(Before-and-after change data)
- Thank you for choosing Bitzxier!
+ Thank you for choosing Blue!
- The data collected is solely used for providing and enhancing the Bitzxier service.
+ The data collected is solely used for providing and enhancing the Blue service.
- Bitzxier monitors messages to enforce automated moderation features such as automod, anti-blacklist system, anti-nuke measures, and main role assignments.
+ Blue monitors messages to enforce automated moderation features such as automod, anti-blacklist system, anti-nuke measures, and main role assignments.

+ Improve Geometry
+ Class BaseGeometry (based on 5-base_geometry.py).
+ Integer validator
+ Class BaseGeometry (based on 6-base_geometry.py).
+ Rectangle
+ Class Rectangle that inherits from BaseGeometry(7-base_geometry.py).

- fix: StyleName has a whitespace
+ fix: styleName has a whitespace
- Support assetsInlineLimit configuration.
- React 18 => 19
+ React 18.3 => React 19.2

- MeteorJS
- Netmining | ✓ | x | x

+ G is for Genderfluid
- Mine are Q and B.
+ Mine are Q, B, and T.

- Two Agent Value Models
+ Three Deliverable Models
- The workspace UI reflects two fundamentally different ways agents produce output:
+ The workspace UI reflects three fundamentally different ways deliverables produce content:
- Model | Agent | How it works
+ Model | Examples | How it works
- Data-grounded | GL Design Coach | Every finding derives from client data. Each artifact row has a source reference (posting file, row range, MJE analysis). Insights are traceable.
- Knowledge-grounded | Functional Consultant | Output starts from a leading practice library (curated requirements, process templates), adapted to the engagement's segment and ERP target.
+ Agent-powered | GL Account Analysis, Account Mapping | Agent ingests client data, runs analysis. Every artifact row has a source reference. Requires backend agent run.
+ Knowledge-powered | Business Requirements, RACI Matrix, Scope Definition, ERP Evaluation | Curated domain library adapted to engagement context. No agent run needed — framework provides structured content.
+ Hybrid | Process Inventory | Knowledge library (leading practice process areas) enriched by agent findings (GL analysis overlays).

→ **Assigned task**: Given the data above, transcribe exactly the lines from the one containing "- fix: StyleName has a whitespace" down to the one containing "Three Deliverable Models", and no others.

→ **The answer**:
- fix: StyleName has a whitespace
+ fix: styleName has a whitespace
- Support assetsInlineLimit configuration.
- React 18 => 19
+ React 18.3 => React 19.2

- MeteorJS
- Netmining | ✓ | x | x

+ G is for Genderfluid
- Mine are Q and B.
+ Mine are Q, B, and T.

- Two Agent Value Models
+ Three Deliverable Models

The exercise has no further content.